### Activity
Give the entries again exactly, without pictures.

Segment Start: Working data

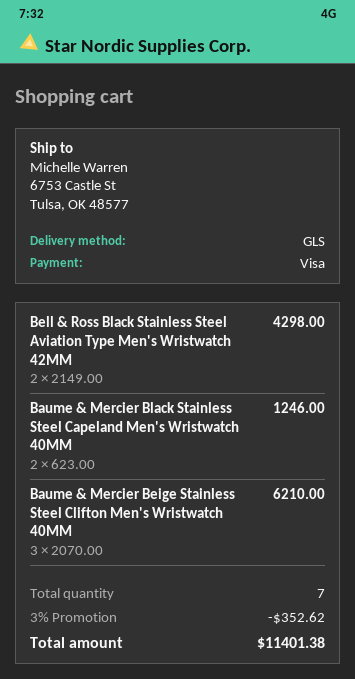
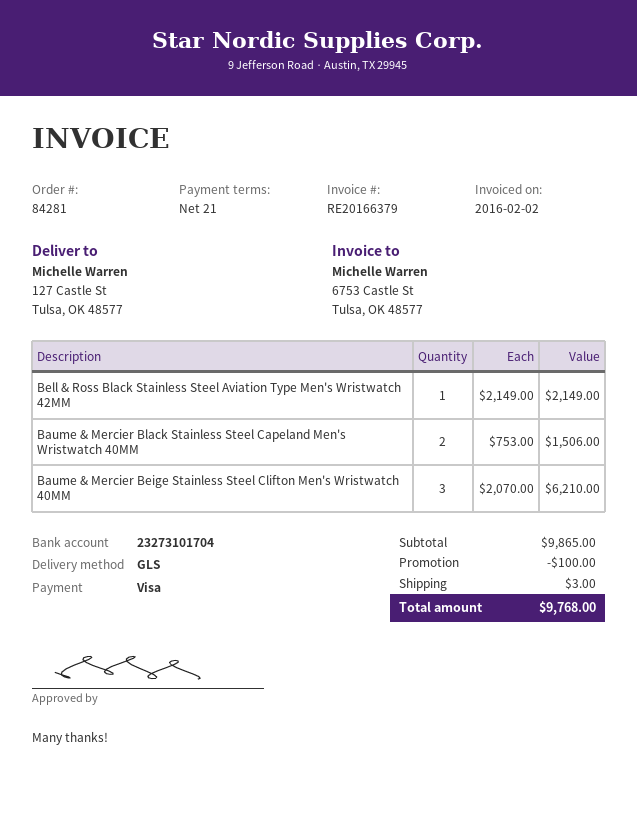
ship to: 6753 Castle St, Tulsa, OK 48577 -> 127 Castle St, Tulsa, OK 48577
Bell & Ross Black Stainless Steel Aviation Type Men's Wristwatch 42MM: 2 x 2149.00 = 4298.00 -> 1 x 2149.00 = 2149.00
Baume & Mercier Black Stainless Steel Capeland Men's Wristwatch 40MM: 2 x 623.00 = 1246.00 -> 2 x 753.00 = 1506.00
discount: 352.62 -> 100.00
shipping: none -> 3.00
total: 11401.38 -> 9768.00

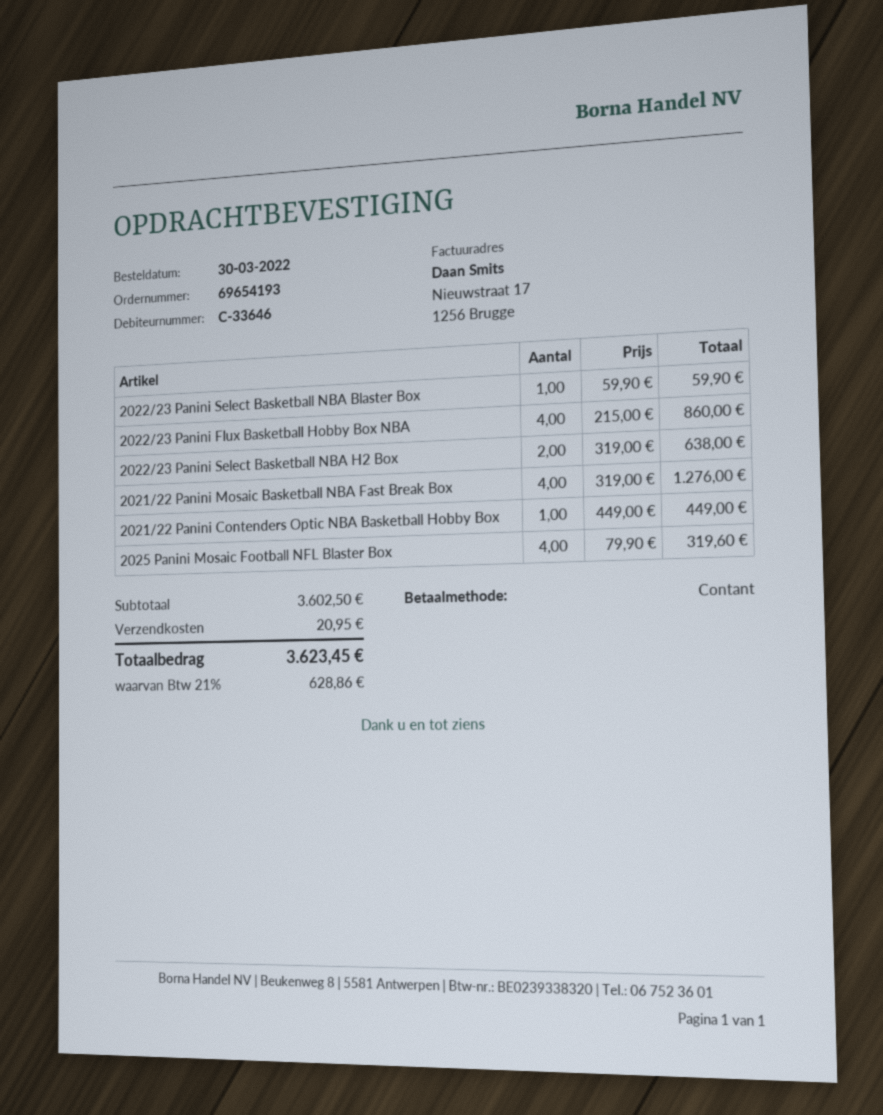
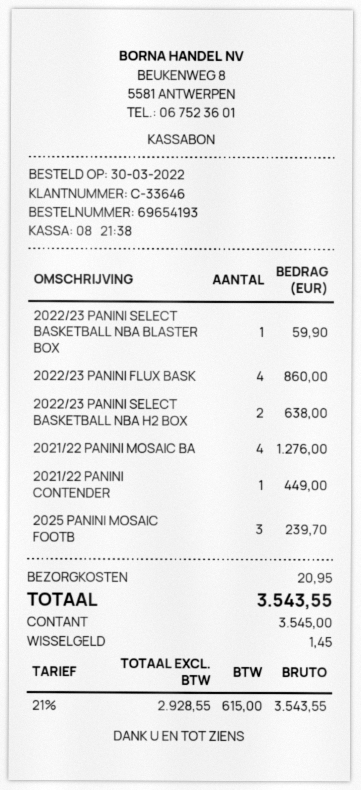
2025 Panini Mosaic Football NFL Blaster Box: 4 for 319.60 -> 3 for 239.70
tax: 21% = 628.86 -> 21% = 615.00
total: 3623.45 -> 3543.55

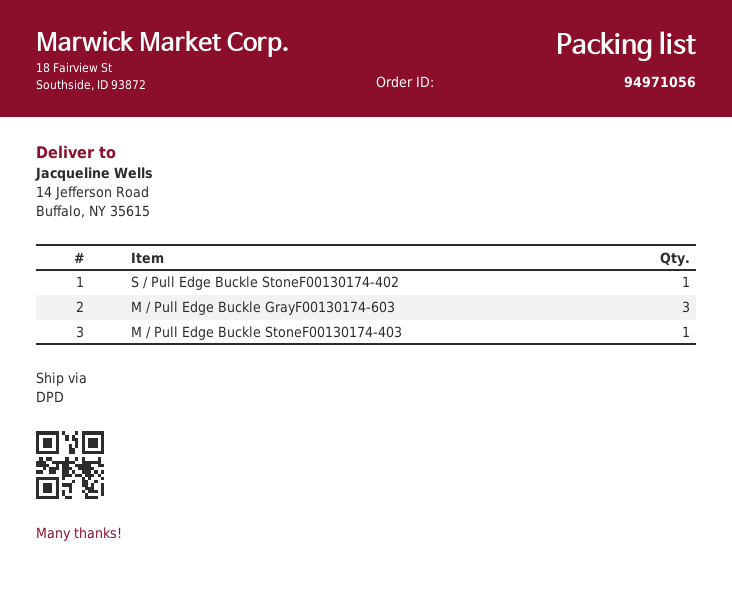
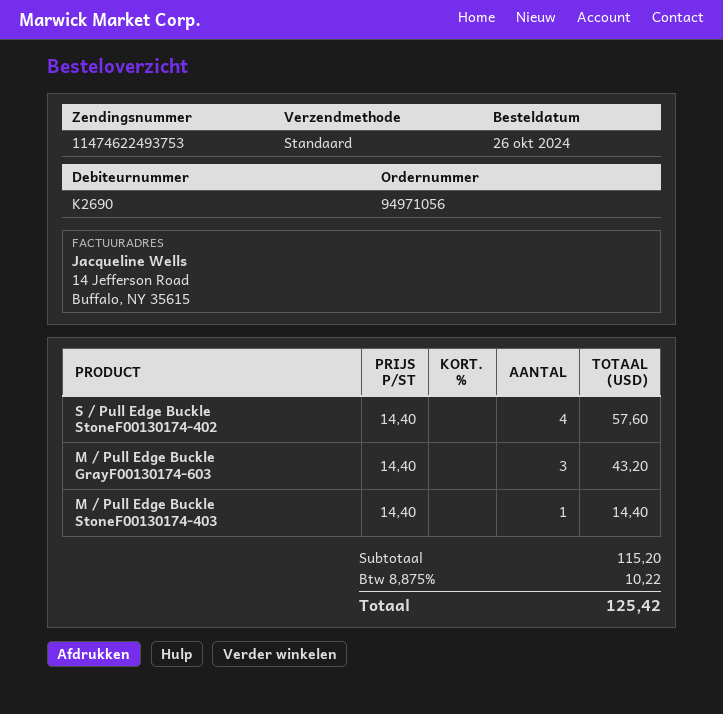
shipping method: DPD -> standard
S / Pull Edge Buckle StoneF00130174-402: 1 -> 4

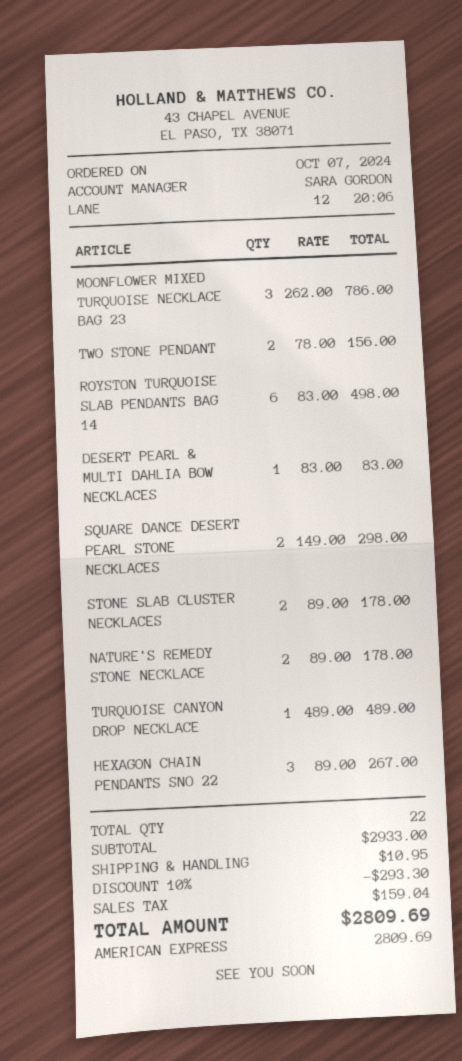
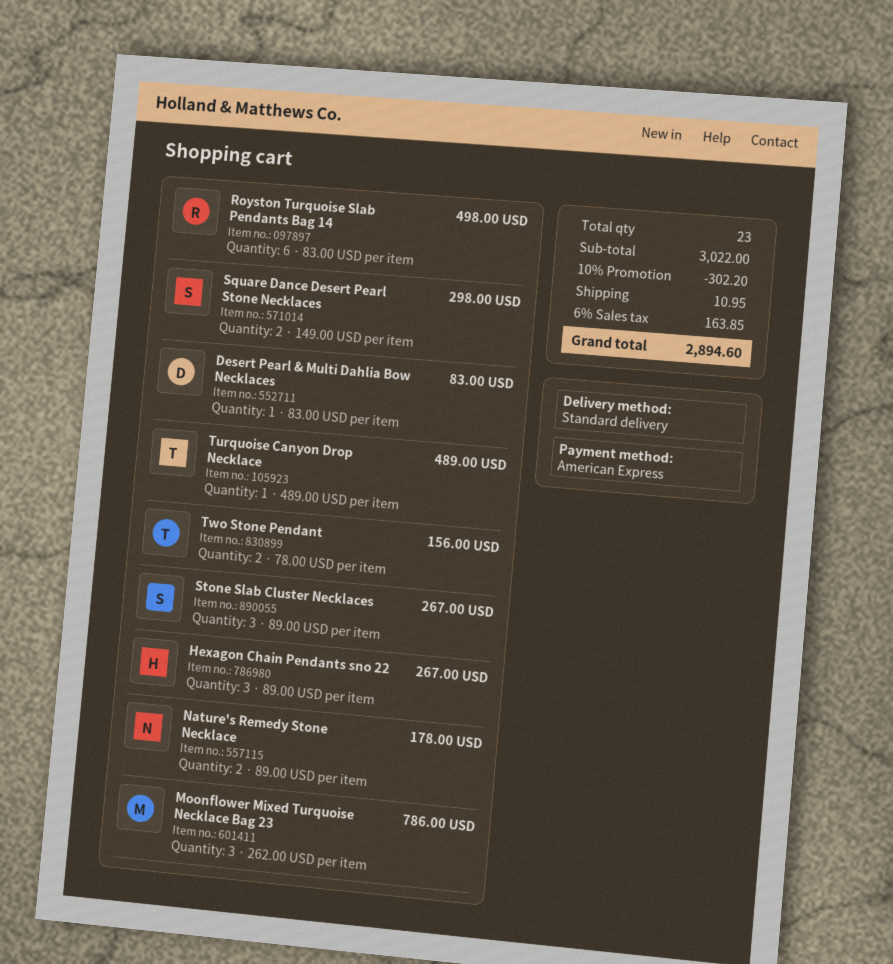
STONE SLAB CLUSTER NECKLACES: 2 x 89.00 = 178.00 -> 3 x 89.00 = 267.00
total quantity: 22 -> 23
subtotal: 2933.00 -> 3022.00
discount: 10% = 293.30 -> 10% = 302.20
tax: 159.04 -> 163.85
total: 2809.69 -> 2894.60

Segment End: Working data

### Response to the exercise
ship to: 6753 Castle St, Tulsa, OK 48577 -> 127 Castle St, Tulsa, OK 48577
Bell & Ross Black Stainless Steel Aviation Type Men's Wristwatch 42MM: 2 x 2149.00 = 4298.00 -> 1 x 2149.00 = 2149.00
Baume & Mercier Black Stainless Steel Capeland Men's Wristwatch 40MM: 2 x 623.00 = 1246.00 -> 2 x 753.00 = 1506.00
discount: 352.62 -> 100.00
shipping: none -> 3.00
total: 11401.38 -> 9768.00

2025 Panini Mosaic Football NFL Blaster Box: 4 for 319.60 -> 3 for 239.70
tax: 21% = 628.86 -> 21% = 615.00
total: 3623.45 -> 3543.55

shipping method: DPD -> standard
S / Pull Edge Buckle StoneF00130174-402: 1 -> 4

STONE SLAB CLUSTER NECKLACES: 2 x 89.00 = 178.00 -> 3 x 89.00 = 267.00
total quantity: 22 -> 23
subtotal: 2933.00 -> 3022.00
discount: 10% = 293.30 -> 10% = 302.20
tax: 159.04 -> 163.85
total: 2809.69 -> 2894.60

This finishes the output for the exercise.